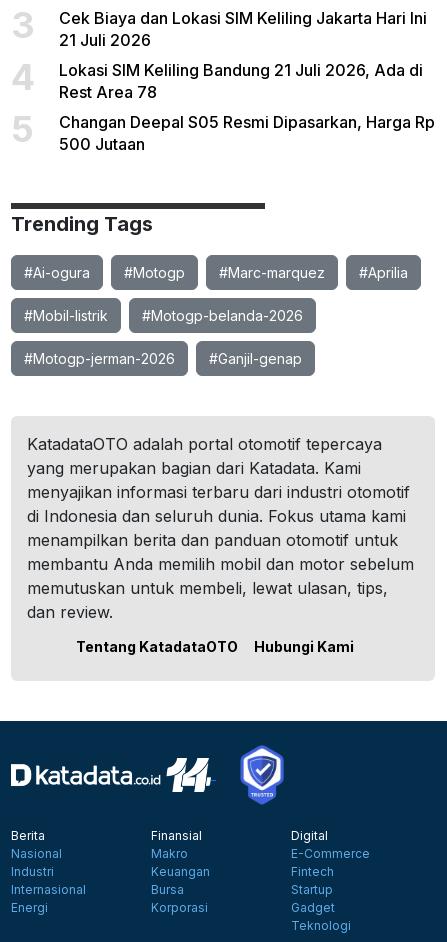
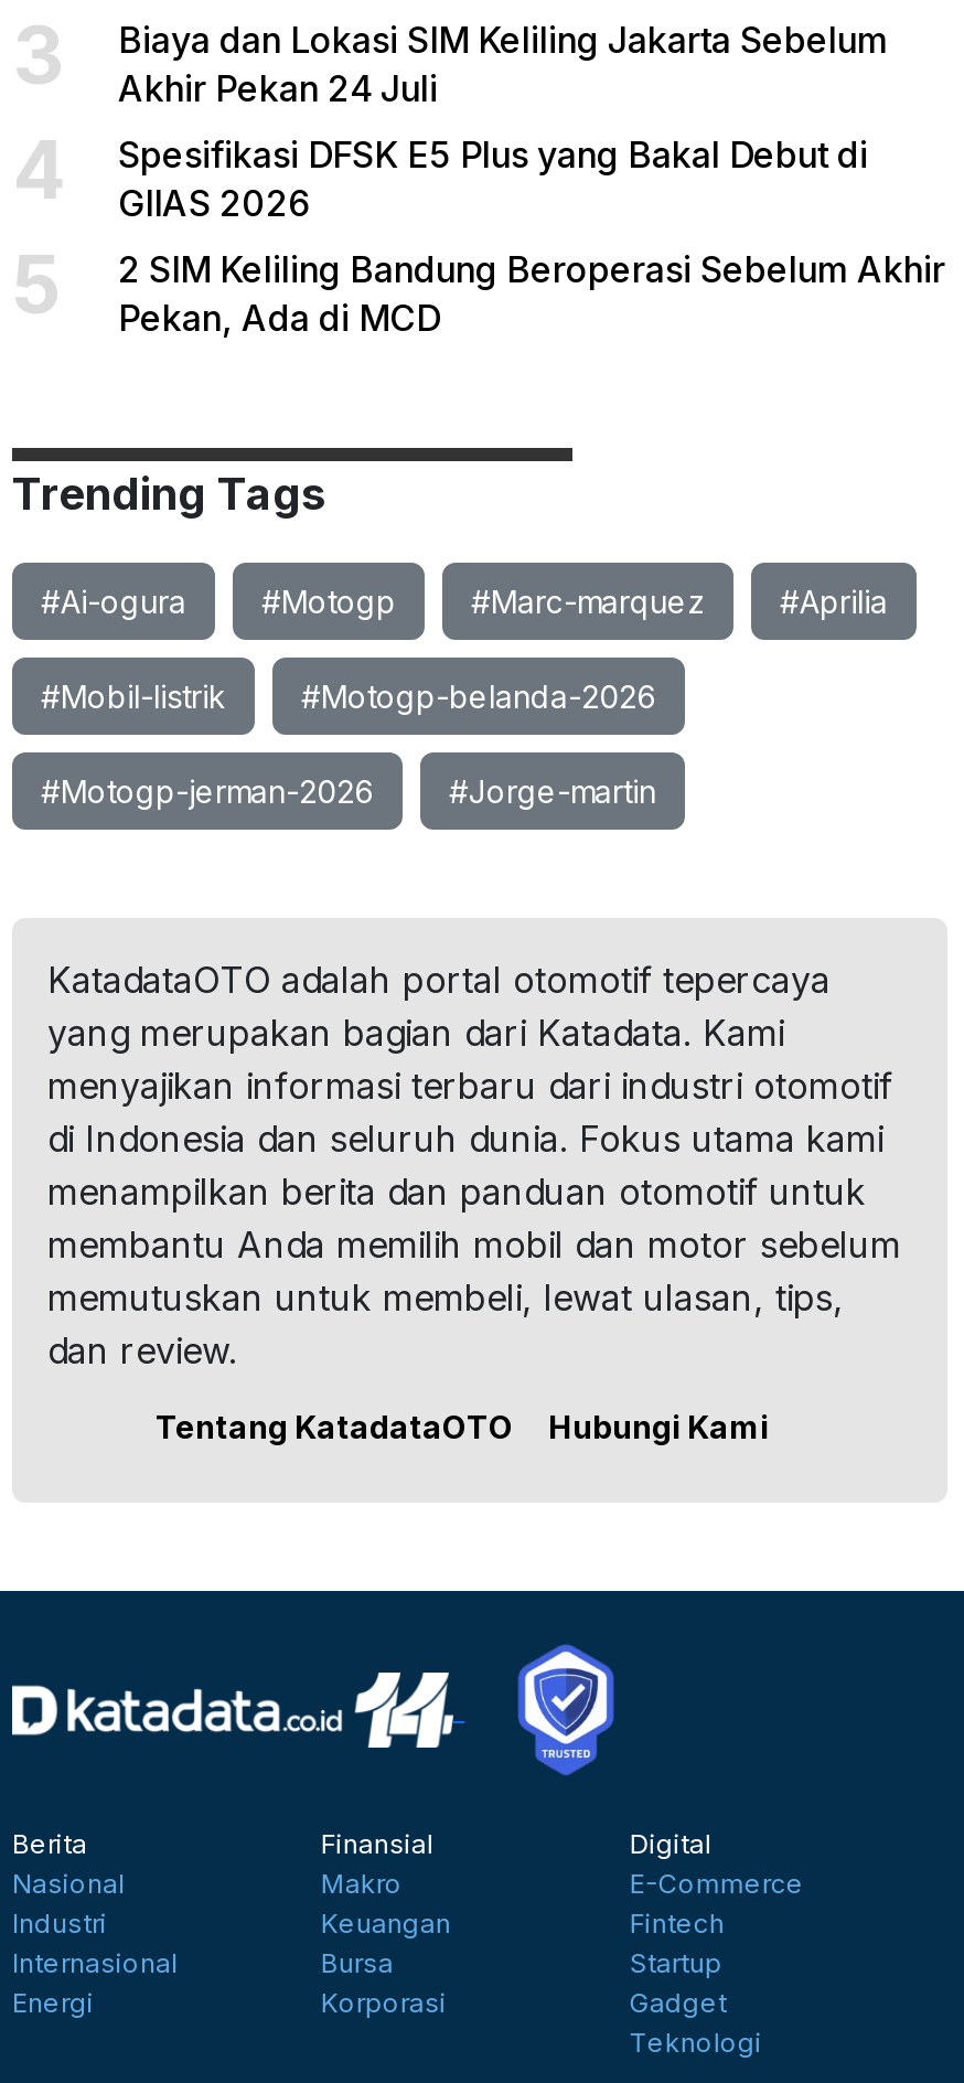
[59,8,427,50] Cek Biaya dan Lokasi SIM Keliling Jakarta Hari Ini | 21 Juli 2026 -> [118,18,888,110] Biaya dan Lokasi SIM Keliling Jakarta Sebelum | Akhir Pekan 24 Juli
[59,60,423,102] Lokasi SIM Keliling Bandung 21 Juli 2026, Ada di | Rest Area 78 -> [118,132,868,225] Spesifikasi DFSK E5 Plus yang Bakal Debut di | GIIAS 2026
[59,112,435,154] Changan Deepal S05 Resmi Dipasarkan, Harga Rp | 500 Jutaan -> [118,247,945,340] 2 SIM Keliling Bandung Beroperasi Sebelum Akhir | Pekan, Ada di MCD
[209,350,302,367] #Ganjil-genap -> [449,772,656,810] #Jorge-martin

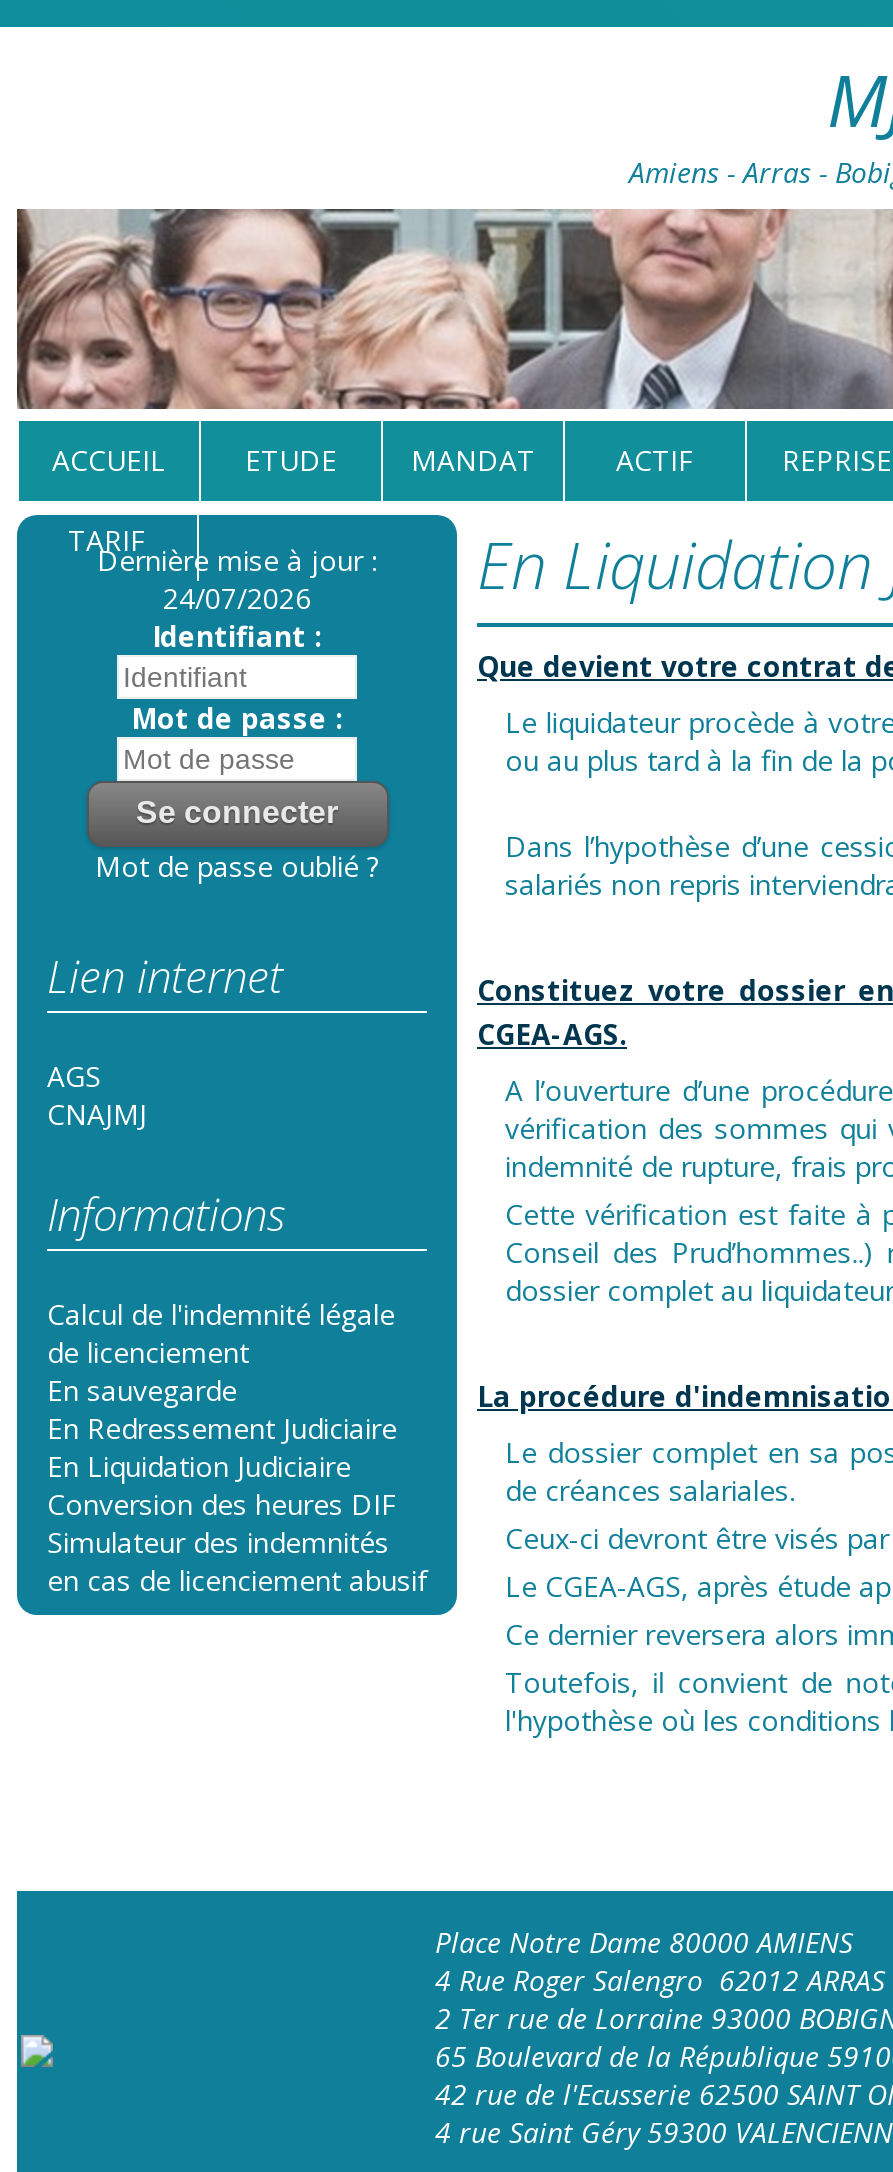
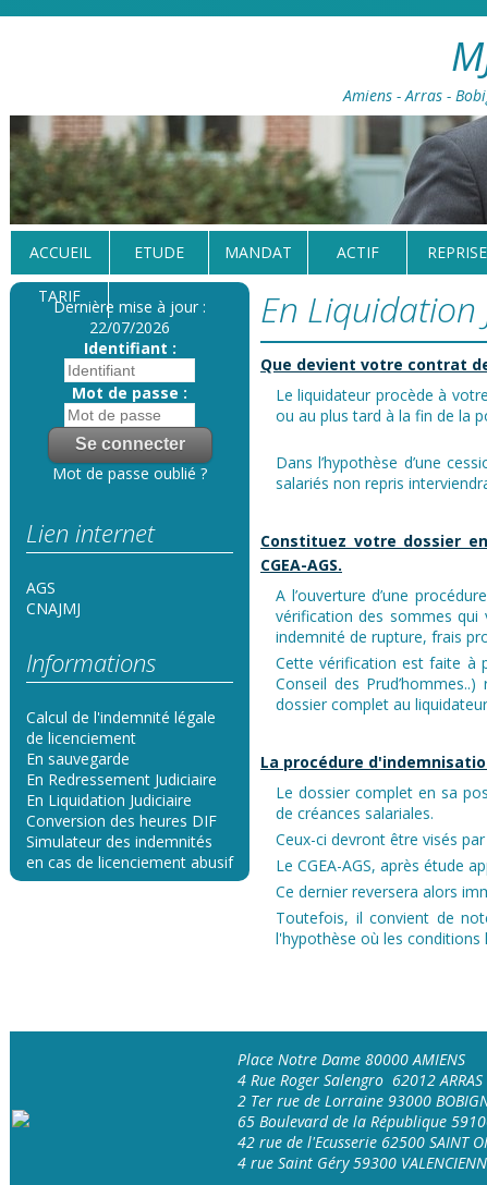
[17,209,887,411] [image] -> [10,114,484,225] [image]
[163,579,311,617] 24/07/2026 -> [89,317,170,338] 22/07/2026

--------

▶ _WORK INSTRUCTION_
Print the lines from the one that contains "[59,60,423,102] Lokasi SIM" through the final line of the material above, exactly and only those, with pictures left out.

▶ _RESULT FOR THIS TASK_
[59,60,423,102] Lokasi SIM Keliling Bandung 21 Juli 2026, Ada di | Rest Area 78 -> [118,132,868,225] Spesifikasi DFSK E5 Plus yang Bakal Debut di | GIIAS 2026
[59,112,435,154] Changan Deepal S05 Resmi Dipasarkan, Harga Rp | 500 Jutaan -> [118,247,945,340] 2 SIM Keliling Bandung Beroperasi Sebelum Akhir | Pekan, Ada di MCD
[209,350,302,367] #Ganjil-genap -> [449,772,656,810] #Jorge-martin

[17,209,887,411] [image] -> [10,114,484,225] [image]
[163,579,311,617] 24/07/2026 -> [89,317,170,338] 22/07/2026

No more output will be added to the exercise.